Mais la récréation du marquis, peu adonné au cheval, à la chasse ou aux plaisirs de la société, était, au terme de ses journées, d'ouvrir les livres qui ne cessaient de lui être envoyés de Hollande ou d'Angleterre; il les lisait, les relisait, les surchargeait de notes, heureux d'y voir développées les idées qui depuis longtemps étaient familières à son esprit et dont d'écrivains de l'autre siècle lui eussent offert le modèle. peu Au sortir de ces lectures, avant qu'il fût l'heure du souper, sa coutume était de demander à la nature de lui confirmer les vérités entrevues par les hommes qui l'ont étudiée le plus sagement. Ces promenades, où seul Louis-Lycurgue l'accompagnait dans la paix du soir et où il poursuivait ses méditations, lui donnaient le commentaire solennel de ses lectures. L'indifférence de la nature au bien et au mal lui enseignait la vanité des religions; la libéralité avec laquelle elle offre à tous ses richesses le fortifiait à mépriser les distinctions des hommes; le rythme formidable des astres lui faisait grotesques les compétitions de leur orgueil; la majesté des choses lui rendait plus risible l'impuissance des atomes humains et leur sérénité lui imposait l'indulgence que le sage doit à toutes les formes passagères de l'être semblable à la nature par la tolérance, il la surpasse par la conscience qu'il a de son destin et sa volonté courageuse de lui être égal.
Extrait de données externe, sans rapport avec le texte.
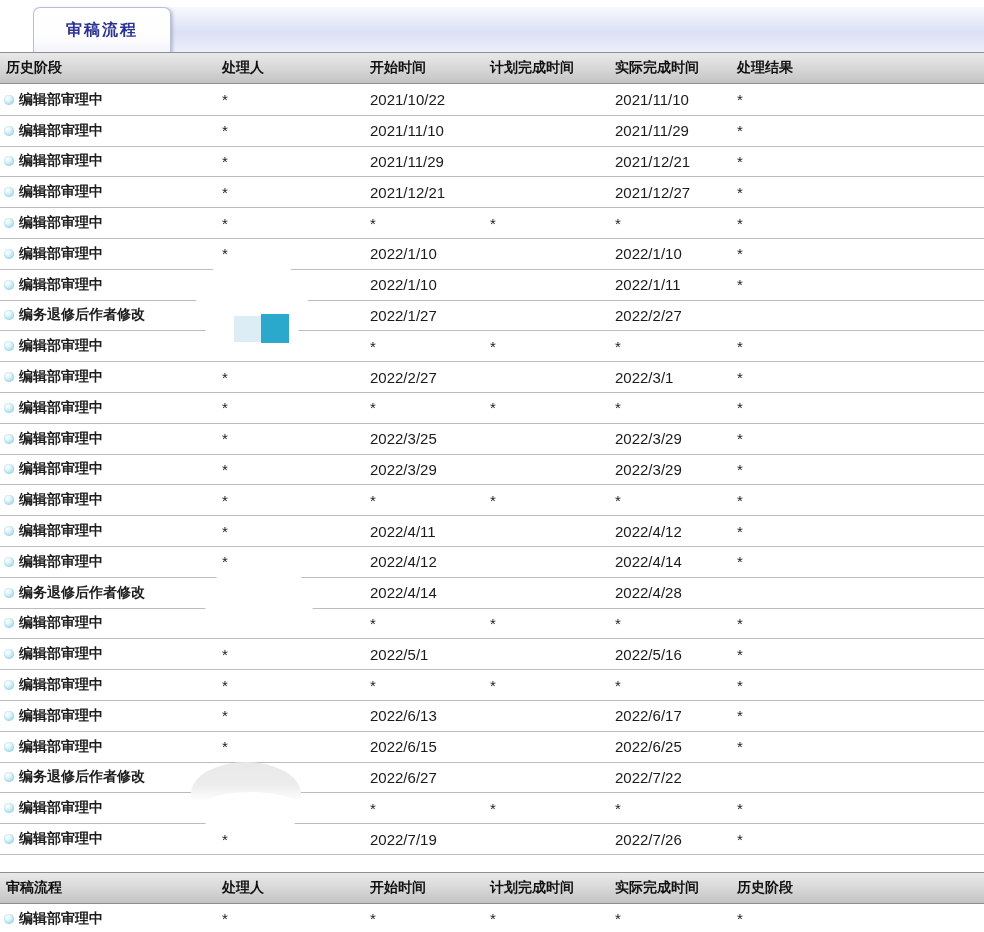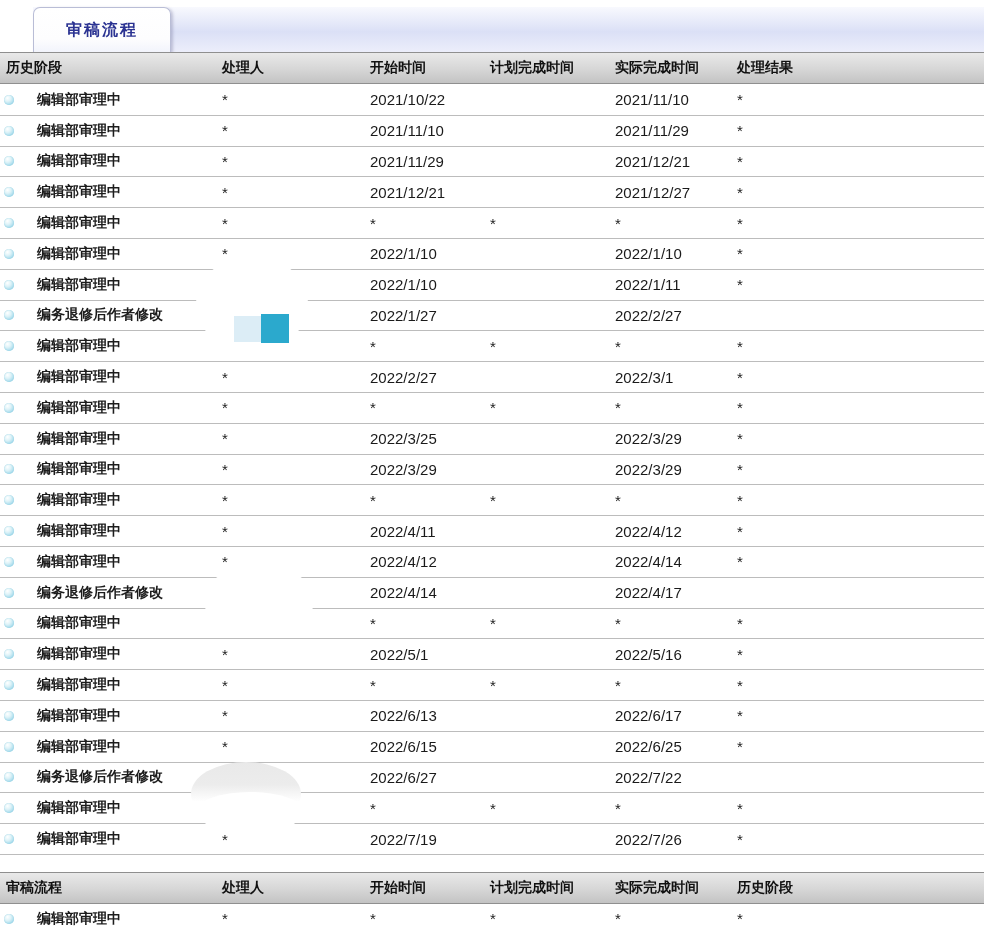"编辑部审理中" .stage-cell { gap: 23px -> 5px }
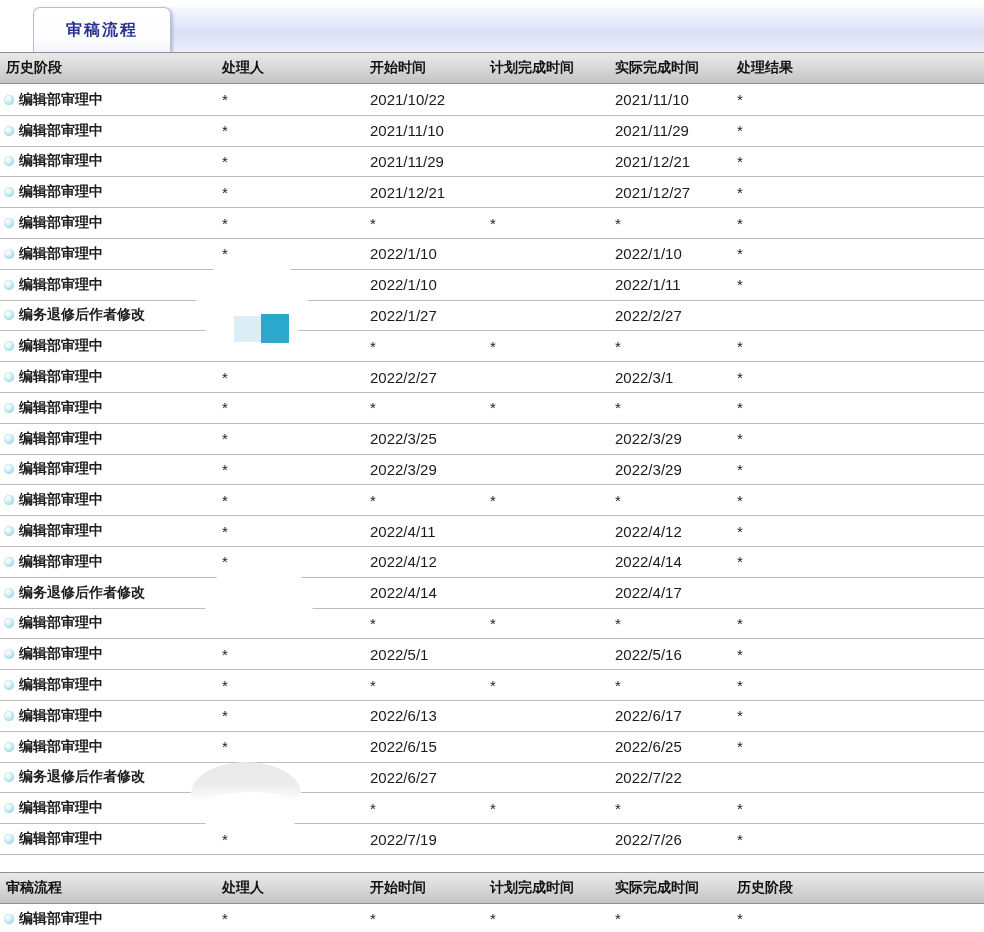"2022/4/17" div.cell { text: 2022/4/17 -> 2022/4/28 }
En un crépuscule d'automne, M. de Migurac, qui, depuis deux ou trois jours, avait l'appétit mauvais et la tête brûlante, prolongea fort tard sa promenade à l'étang de Mardigeau. Il rentra, grelottant de fièvre, ayant été saisi d'un brouillard qui dormait sur les eaux et répandait une humidité glaciale.

Après une nuit fort mauvaise, il se trouva, au matin, le corps brisé, la bouche sèche et une mauvaise toux dans la poitrine. Il avait étudié des traités de médecine comme de mainte autre science, et n'eut point de peine à reconnaître

1er Mai 1903.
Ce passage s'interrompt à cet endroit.